Saved data entries:
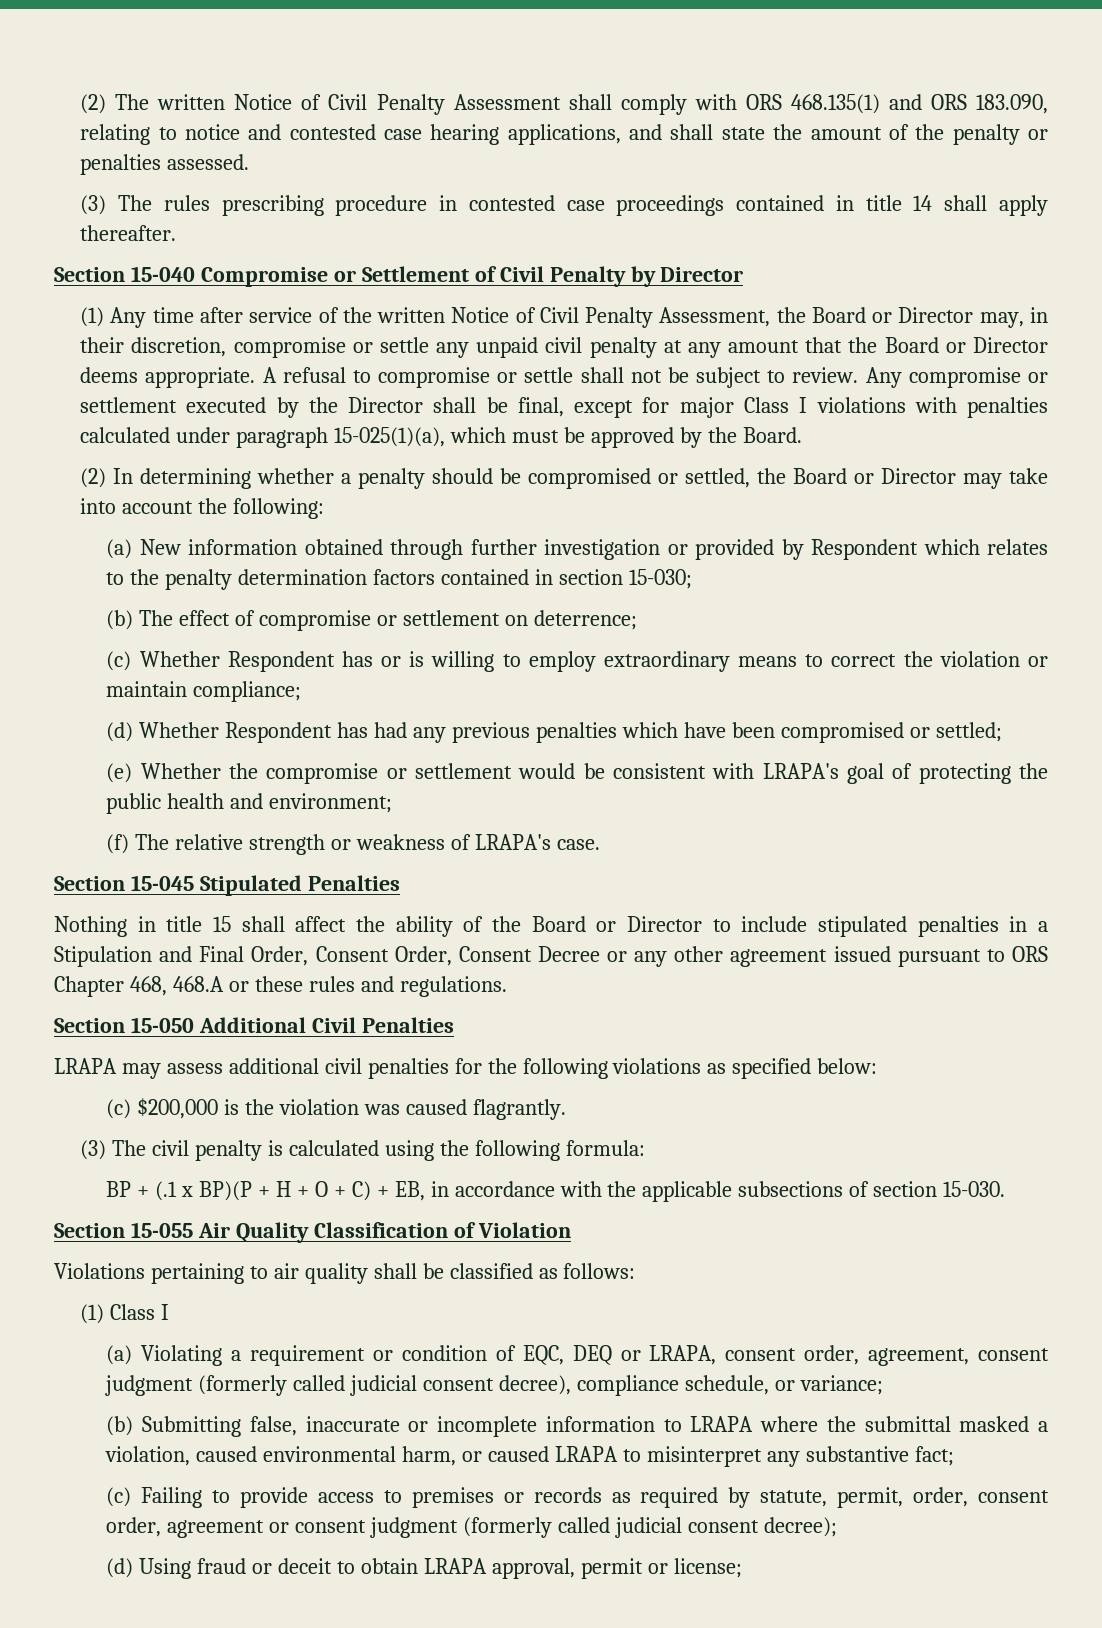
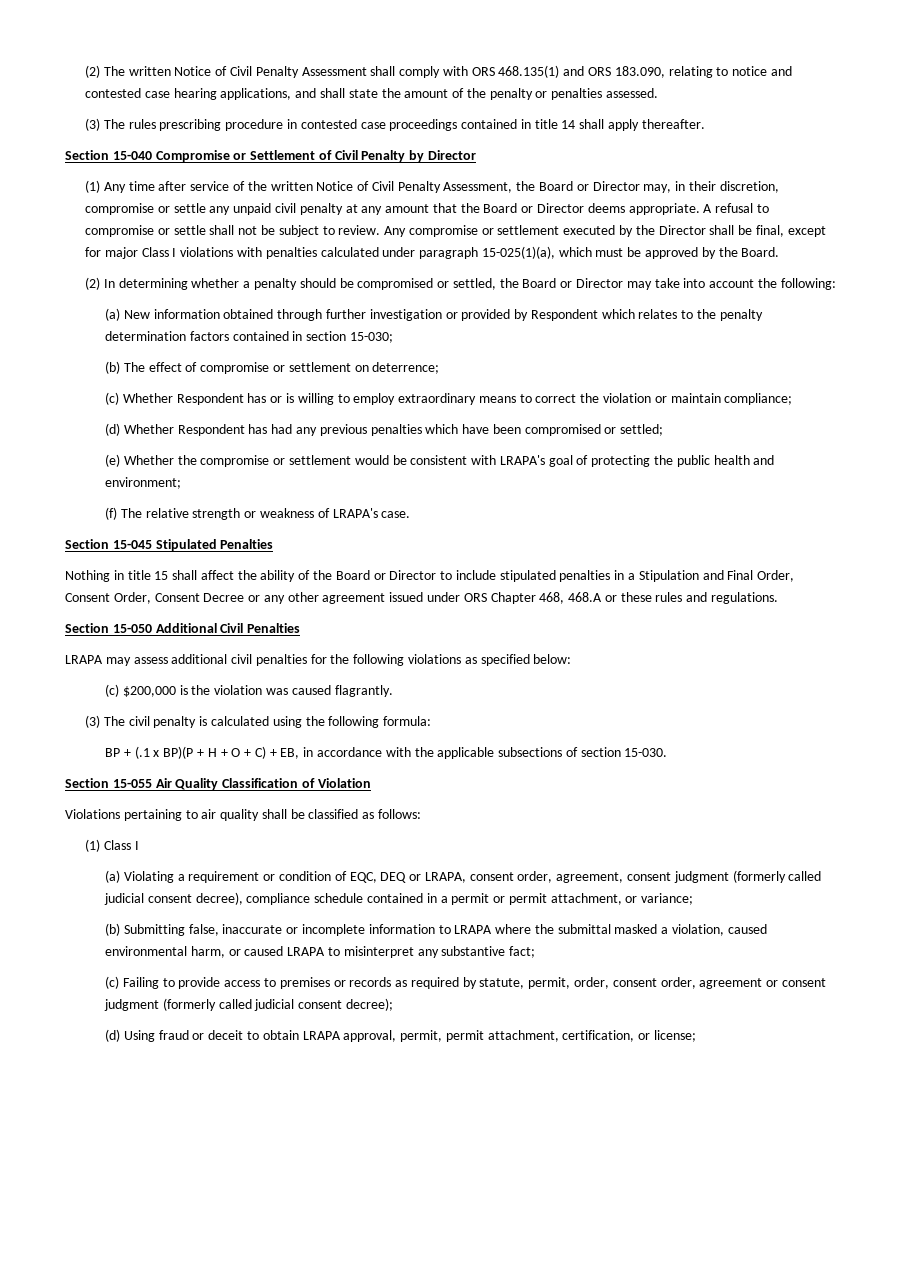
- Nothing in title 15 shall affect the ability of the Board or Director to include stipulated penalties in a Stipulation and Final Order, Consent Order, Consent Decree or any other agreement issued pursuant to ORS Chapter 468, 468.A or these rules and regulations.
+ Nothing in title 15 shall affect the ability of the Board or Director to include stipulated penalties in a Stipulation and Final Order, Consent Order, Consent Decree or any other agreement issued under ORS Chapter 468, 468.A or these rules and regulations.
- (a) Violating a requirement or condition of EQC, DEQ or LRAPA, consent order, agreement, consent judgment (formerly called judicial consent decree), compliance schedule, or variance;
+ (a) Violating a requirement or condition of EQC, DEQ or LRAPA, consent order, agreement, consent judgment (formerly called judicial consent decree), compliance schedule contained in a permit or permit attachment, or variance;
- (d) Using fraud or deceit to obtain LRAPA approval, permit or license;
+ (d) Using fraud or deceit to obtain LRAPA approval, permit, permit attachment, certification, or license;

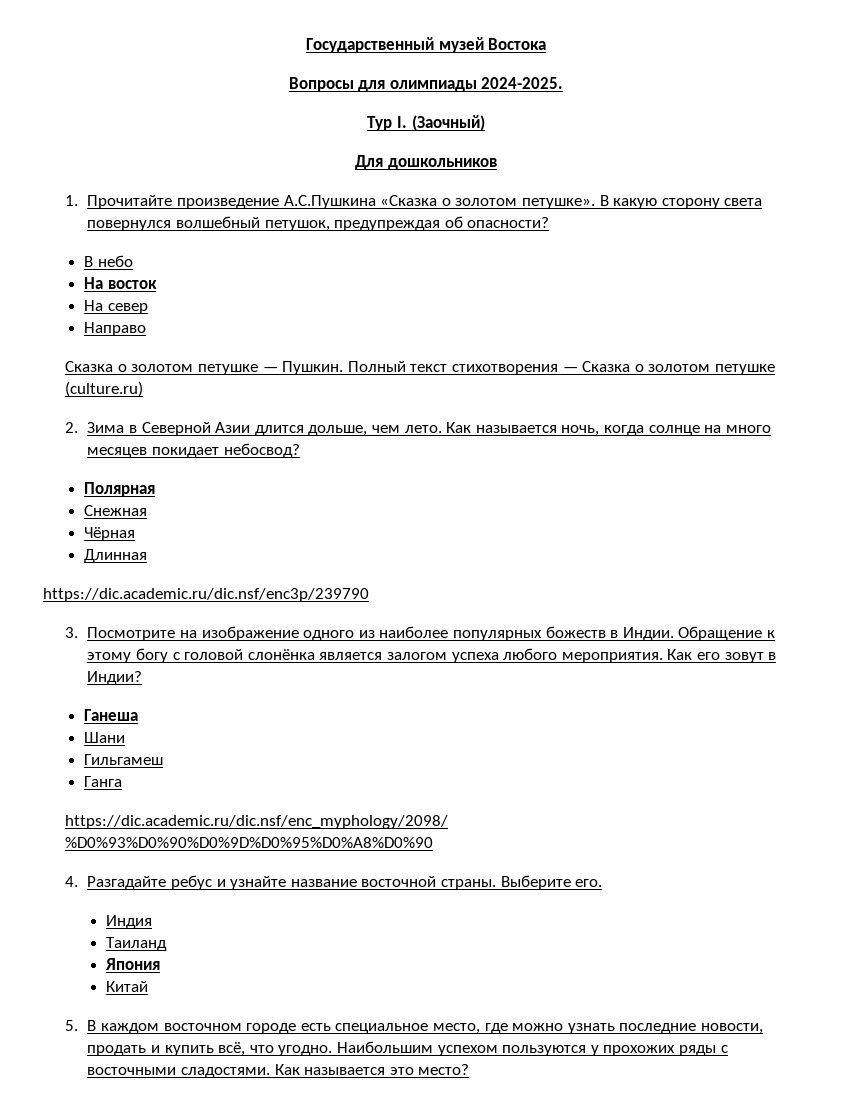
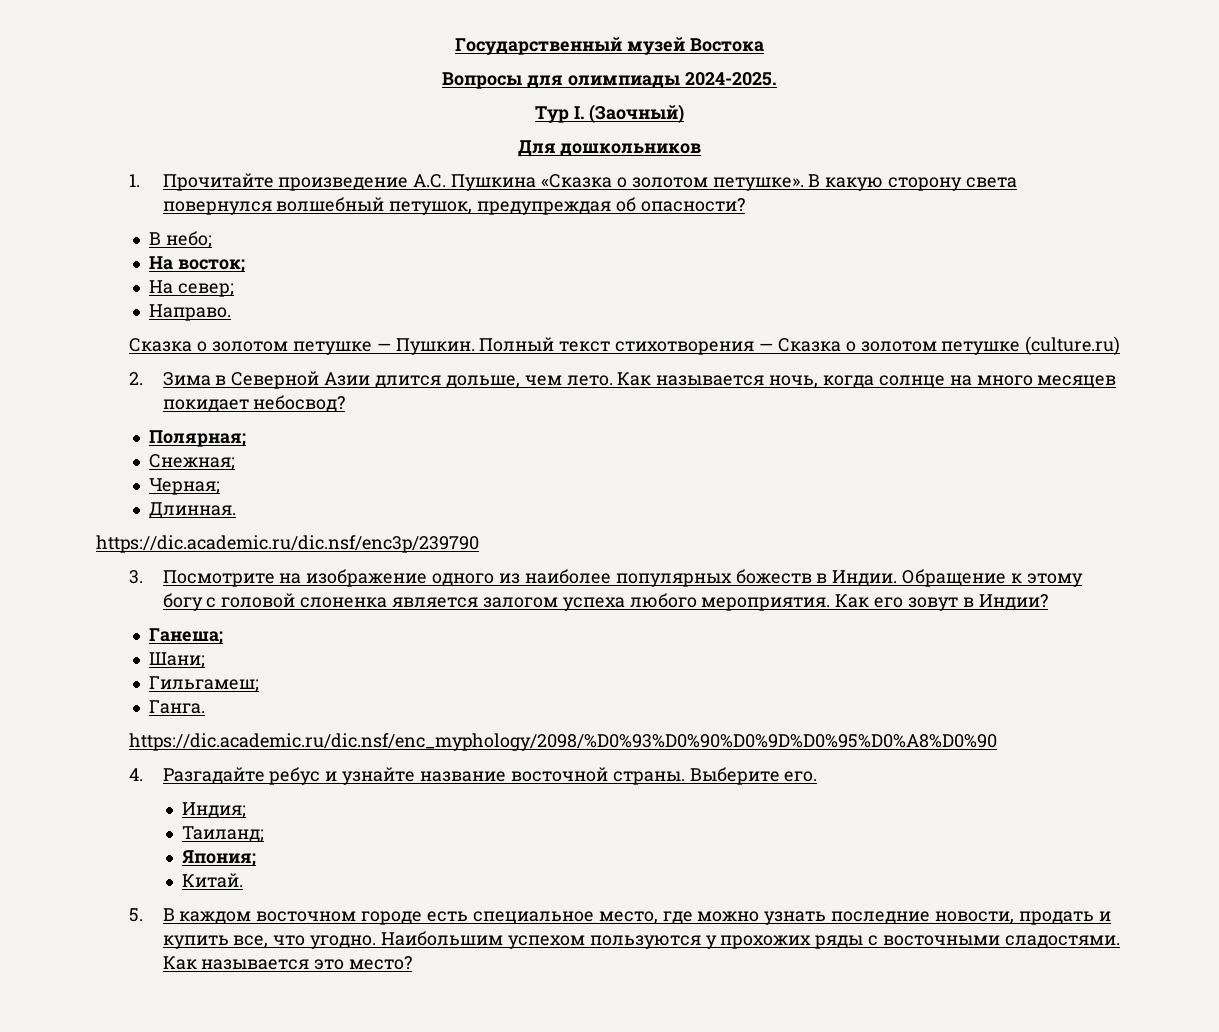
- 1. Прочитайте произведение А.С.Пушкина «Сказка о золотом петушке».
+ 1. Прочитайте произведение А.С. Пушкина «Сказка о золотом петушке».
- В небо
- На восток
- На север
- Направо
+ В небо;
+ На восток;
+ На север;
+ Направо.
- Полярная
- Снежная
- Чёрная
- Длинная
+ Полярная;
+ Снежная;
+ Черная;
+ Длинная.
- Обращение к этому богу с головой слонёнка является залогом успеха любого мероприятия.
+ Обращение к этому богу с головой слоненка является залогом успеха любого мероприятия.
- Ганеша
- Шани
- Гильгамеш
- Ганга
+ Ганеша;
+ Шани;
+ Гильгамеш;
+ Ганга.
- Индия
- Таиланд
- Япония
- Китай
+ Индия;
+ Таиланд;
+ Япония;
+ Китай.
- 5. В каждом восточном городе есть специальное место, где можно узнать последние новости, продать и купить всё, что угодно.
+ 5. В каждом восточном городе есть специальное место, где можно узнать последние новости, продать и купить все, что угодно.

Exercise goal: Please report every line among the entries that includes "восточном".

Response:
- 5. В каждом восточном городе есть специальное место, где можно узнать последние новости, продать и купить всё, что угодно.
+ 5. В каждом восточном городе есть специальное место, где можно узнать последние новости, продать и купить все, что угодно.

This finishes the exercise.